Can stratospheric ozone measurements be used to quantify tropical width changes?
Tuesday, July 28, 2015
Sean M Davis1,2, Karen Hepler Rosenlof2 and Birgit Hassler1,2, (1)Cooperative Institute for Research in Environmental Sciences, Boulder, CO, United States, (2)NOAA ESRL CSD, Boulder, CO, United States
Abstract:
The stratospheric ozone column amount varies with latitude, in part due to the difference in tropopause height between the tropics and midlatitudes. This dependency of the ozone column on latitude has been exploited by several studies to identify tropical edge latitudes and to compute their trends over the past several decades. The global tropical widening trend estimate from this method is greater than 3° latitude decade-1, a rate which is significantly larger than most other tropical widening estimates.
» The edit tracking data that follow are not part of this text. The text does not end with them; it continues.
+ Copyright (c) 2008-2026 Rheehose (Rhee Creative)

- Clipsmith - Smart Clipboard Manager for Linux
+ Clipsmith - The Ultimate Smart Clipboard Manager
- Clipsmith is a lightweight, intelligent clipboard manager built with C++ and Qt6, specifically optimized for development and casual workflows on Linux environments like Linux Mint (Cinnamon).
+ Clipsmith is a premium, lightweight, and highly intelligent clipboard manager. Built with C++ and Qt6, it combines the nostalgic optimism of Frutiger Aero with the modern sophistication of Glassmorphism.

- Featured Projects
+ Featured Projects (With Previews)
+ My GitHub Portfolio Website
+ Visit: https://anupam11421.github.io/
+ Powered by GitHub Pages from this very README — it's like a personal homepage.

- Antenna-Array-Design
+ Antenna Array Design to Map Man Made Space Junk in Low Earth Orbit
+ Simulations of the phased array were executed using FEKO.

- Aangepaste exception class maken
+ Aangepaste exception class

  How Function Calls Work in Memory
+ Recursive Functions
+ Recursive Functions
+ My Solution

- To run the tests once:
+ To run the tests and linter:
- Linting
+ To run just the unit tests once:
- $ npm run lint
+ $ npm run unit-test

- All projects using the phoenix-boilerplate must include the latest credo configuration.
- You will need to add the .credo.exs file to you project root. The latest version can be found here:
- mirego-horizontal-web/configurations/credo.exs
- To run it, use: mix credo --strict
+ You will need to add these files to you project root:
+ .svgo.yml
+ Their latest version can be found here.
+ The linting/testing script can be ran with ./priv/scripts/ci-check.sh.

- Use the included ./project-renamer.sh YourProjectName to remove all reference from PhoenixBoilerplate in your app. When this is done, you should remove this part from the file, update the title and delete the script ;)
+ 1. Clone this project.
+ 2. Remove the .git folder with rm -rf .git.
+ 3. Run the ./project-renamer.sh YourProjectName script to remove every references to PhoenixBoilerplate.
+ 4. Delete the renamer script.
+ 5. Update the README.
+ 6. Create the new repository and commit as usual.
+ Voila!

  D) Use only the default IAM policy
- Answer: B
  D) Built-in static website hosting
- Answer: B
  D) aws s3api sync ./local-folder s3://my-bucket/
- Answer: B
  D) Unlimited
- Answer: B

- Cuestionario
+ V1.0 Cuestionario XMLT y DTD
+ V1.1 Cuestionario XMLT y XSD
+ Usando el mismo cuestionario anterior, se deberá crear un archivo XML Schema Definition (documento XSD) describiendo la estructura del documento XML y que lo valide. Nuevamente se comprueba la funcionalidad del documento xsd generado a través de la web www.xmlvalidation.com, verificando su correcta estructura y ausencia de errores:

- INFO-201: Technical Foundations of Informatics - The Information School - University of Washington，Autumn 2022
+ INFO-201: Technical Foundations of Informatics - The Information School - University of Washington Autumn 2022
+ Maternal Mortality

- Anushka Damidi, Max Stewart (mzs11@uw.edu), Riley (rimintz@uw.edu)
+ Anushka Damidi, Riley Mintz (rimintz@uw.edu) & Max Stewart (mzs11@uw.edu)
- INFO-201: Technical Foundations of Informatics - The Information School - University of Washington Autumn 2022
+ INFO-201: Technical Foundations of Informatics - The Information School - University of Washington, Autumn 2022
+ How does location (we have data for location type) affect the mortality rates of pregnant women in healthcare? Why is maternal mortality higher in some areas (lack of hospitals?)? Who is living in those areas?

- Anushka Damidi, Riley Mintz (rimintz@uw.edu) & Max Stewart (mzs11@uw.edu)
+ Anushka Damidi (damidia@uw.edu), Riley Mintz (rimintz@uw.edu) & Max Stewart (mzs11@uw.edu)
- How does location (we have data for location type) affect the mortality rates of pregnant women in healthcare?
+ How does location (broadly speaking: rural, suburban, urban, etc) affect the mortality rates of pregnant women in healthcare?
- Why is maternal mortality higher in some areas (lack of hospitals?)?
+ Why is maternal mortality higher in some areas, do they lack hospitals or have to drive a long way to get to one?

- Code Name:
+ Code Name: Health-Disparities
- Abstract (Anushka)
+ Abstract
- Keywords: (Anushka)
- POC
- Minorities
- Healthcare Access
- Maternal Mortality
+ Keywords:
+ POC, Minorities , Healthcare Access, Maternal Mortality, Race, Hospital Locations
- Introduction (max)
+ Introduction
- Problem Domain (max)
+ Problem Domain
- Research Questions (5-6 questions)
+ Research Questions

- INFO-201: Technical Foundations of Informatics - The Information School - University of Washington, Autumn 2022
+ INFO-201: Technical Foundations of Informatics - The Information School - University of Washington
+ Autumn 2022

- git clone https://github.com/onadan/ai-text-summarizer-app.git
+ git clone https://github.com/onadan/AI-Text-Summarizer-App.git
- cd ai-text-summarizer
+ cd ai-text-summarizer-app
In this study, we assess the robustness of the previously used total column ozone methodology for quantifying the tropical width by comparing the previously used method to a new gradient-based method of total column ozone. The two total column ozone edge latitude timeseries are then compared to a diagnostic based on the peak meridional gradient of ozone and water vapor concentration at several vertical levels in the upper troposphere and lower stratosphere region. This new tropical edge diagnostic is applied to two vertically resolved merged ozone and water vapor databases: the Binary DataBase of Profiles (BDBP) and the Stratospheric Water and OzOne Satellite Homogenized (SWOOSH) data set.